*RECORD SET*:

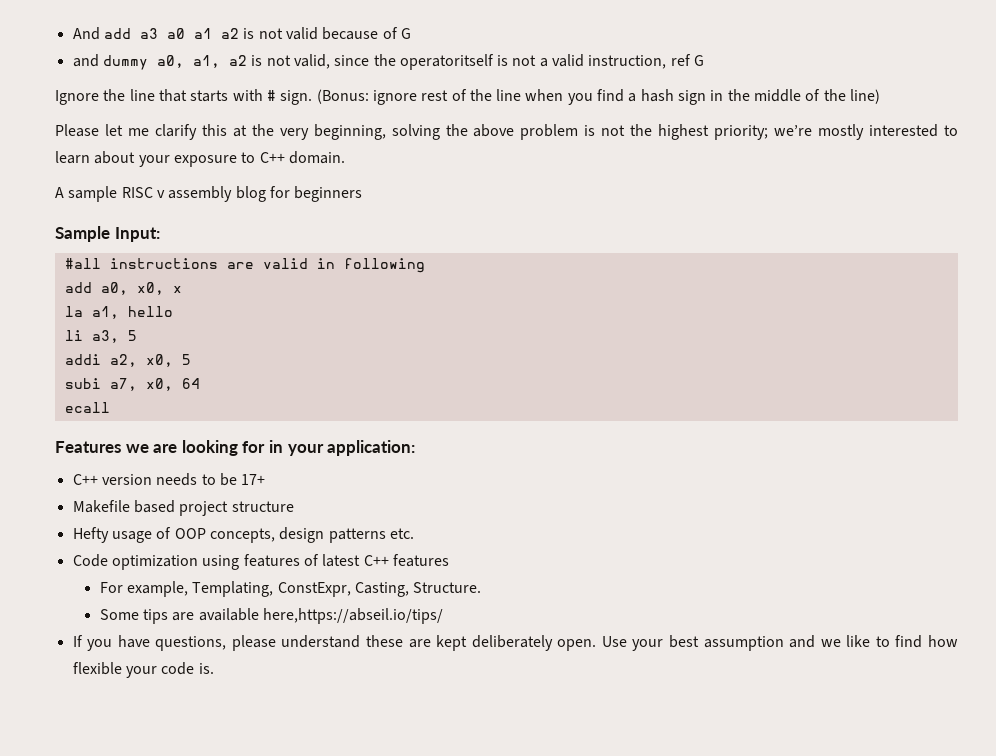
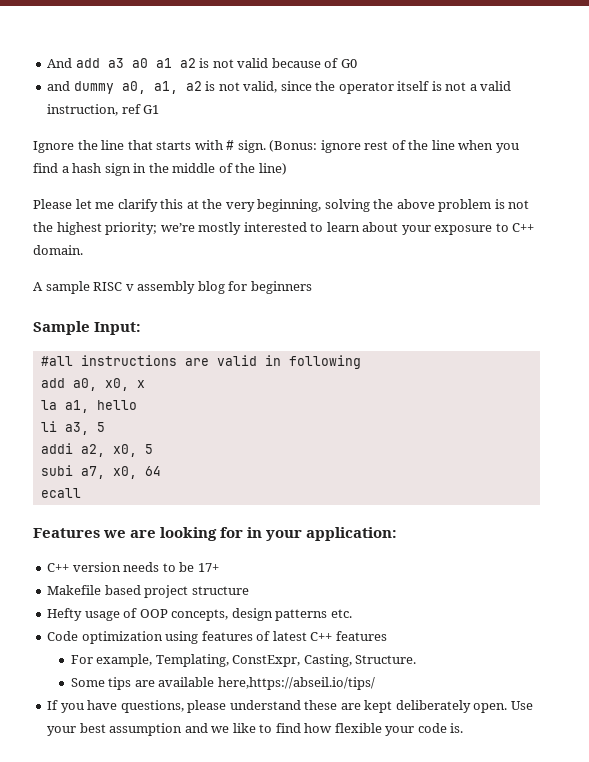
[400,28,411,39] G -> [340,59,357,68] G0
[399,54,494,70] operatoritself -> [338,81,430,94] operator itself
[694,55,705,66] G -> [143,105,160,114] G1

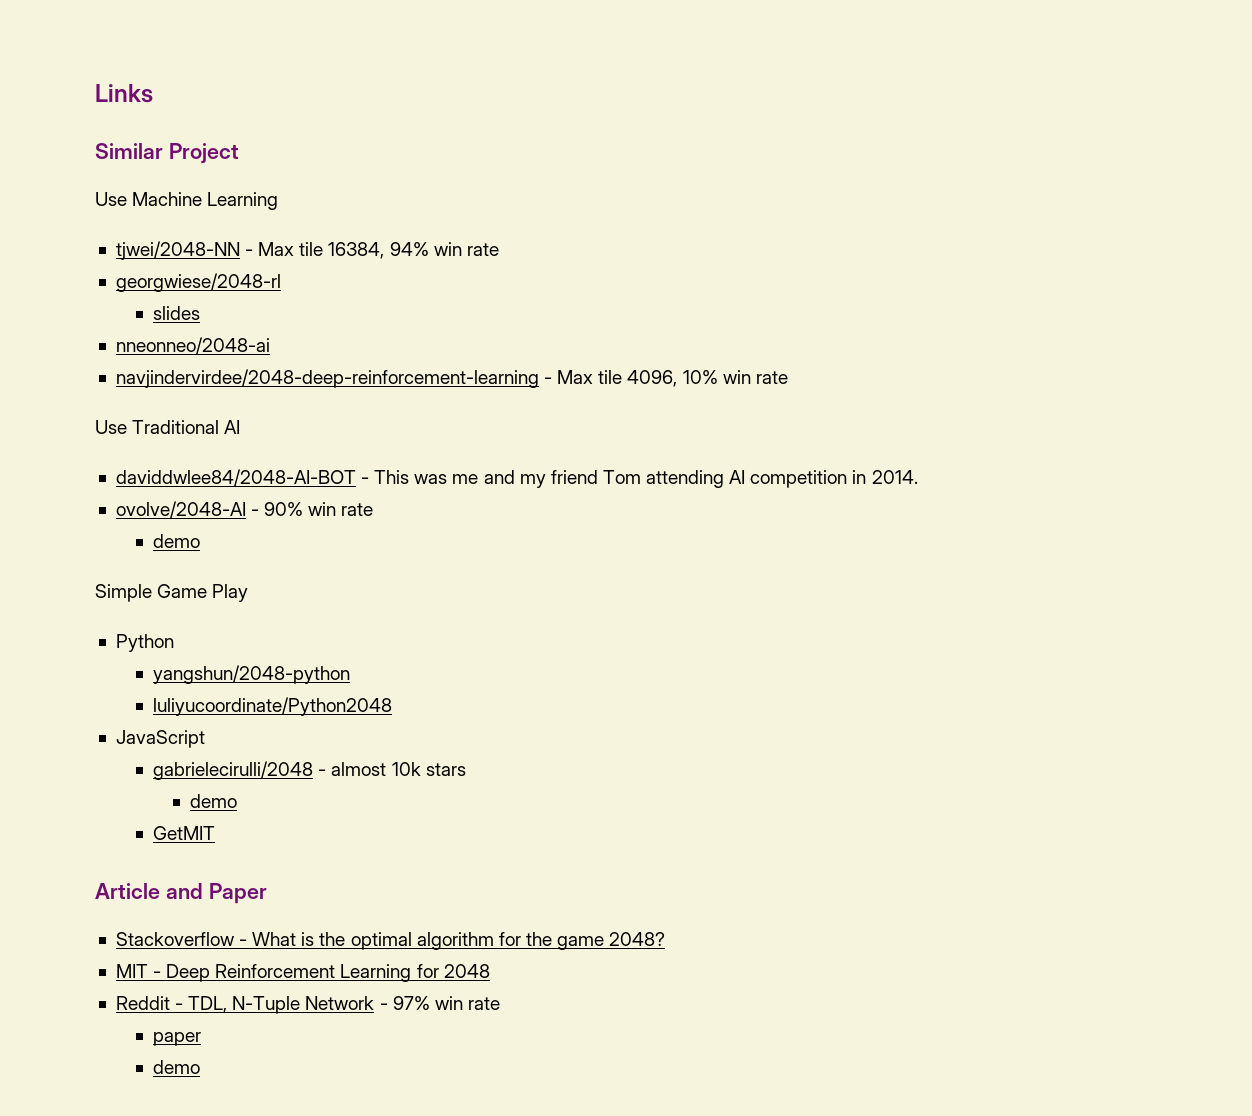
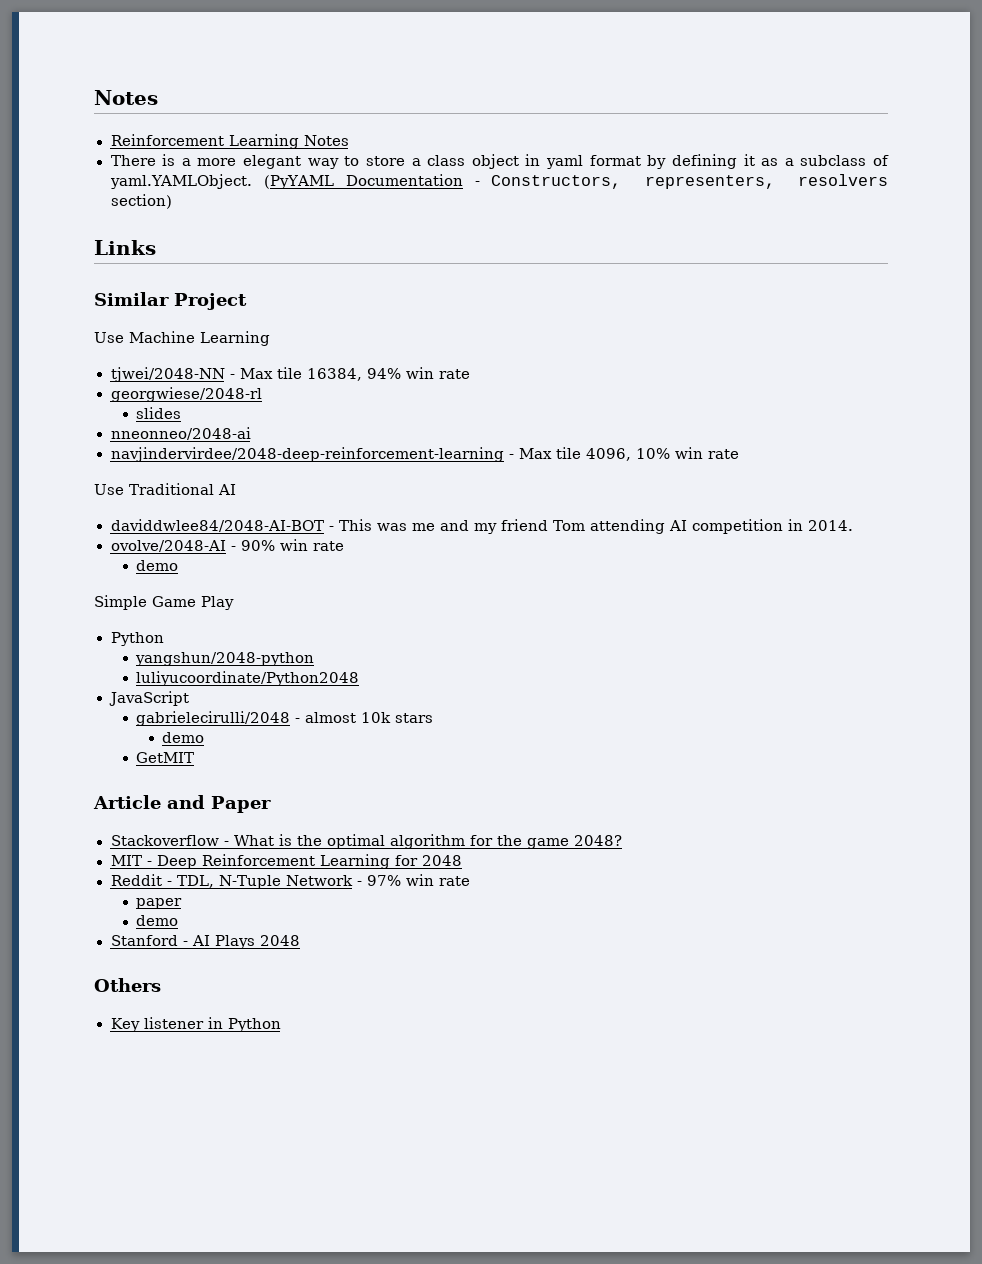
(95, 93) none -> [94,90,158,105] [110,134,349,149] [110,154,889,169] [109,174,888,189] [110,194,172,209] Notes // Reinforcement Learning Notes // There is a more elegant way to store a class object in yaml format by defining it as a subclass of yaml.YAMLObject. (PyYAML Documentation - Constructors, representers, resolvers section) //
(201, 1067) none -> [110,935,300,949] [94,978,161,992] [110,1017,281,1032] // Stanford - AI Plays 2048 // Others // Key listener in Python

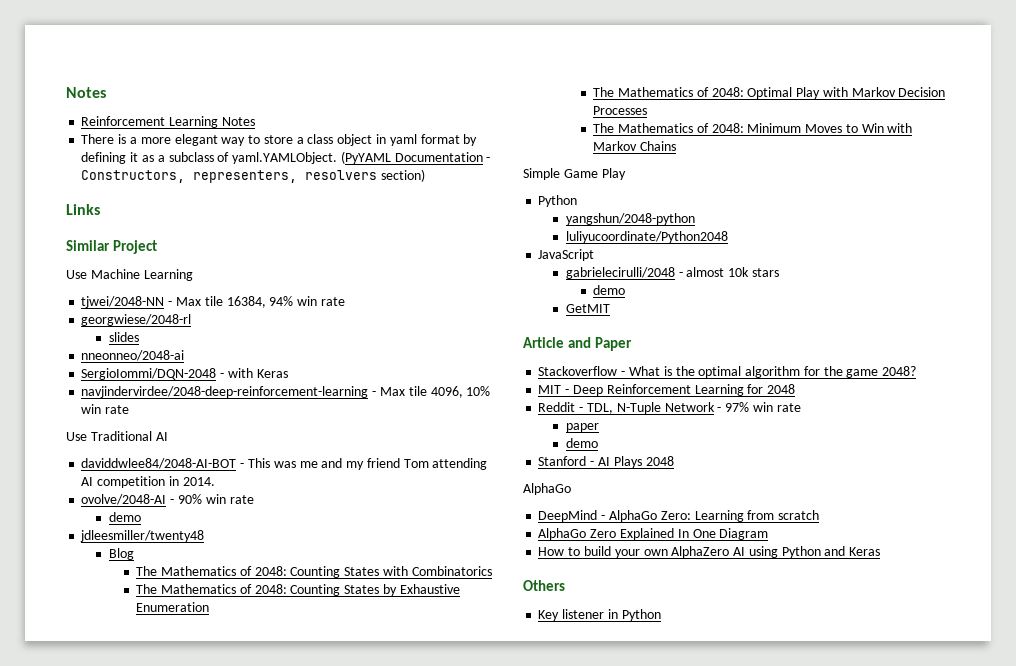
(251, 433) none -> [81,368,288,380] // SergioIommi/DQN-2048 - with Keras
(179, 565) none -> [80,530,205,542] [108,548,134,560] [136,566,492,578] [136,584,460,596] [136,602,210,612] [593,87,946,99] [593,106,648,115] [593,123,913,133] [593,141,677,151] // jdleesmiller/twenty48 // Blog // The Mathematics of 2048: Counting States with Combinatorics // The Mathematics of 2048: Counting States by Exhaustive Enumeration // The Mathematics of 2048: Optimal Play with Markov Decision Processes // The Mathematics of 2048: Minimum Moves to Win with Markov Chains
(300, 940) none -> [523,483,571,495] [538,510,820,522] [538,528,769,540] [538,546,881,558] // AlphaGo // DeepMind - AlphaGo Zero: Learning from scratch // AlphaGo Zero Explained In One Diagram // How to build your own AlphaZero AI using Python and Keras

*WHAT YOU WILL DO*:
Repeat the listing exactly; do not print any picture.

*WRITTEN RESPONSE*:
[400,28,411,39] G -> [340,59,357,68] G0
[399,54,494,70] operatoritself -> [338,81,430,94] operator itself
[694,55,705,66] G -> [143,105,160,114] G1

(95, 93) none -> [94,90,158,105] [110,134,349,149] [110,154,889,169] [109,174,888,189] [110,194,172,209] Notes // Reinforcement Learning Notes // There is a more elegant way to store a class object in yaml format by defining it as a subclass of yaml.YAMLObject. (PyYAML Documentation - Constructors, representers, resolvers section) //
(201, 1067) none -> [110,935,300,949] [94,978,161,992] [110,1017,281,1032] // Stanford - AI Plays 2048 // Others // Key listener in Python

(251, 433) none -> [81,368,288,380] // SergioIommi/DQN-2048 - with Keras
(179, 565) none -> [80,530,205,542] [108,548,134,560] [136,566,492,578] [136,584,460,596] [136,602,210,612] [593,87,946,99] [593,106,648,115] [593,123,913,133] [593,141,677,151] // jdleesmiller/twenty48 // Blog // The Mathematics of 2048: Counting States with Combinatorics // The Mathematics of 2048: Counting States by Exhaustive Enumeration // The Mathematics of 2048: Optimal Play with Markov Decision Processes // The Mathematics of 2048: Minimum Moves to Win with Markov Chains
(300, 940) none -> [523,483,571,495] [538,510,820,522] [538,528,769,540] [538,546,881,558] // AlphaGo // DeepMind - AlphaGo Zero: Learning from scratch // AlphaGo Zero Explained In One Diagram // How to build your own AlphaZero AI using Python and Keras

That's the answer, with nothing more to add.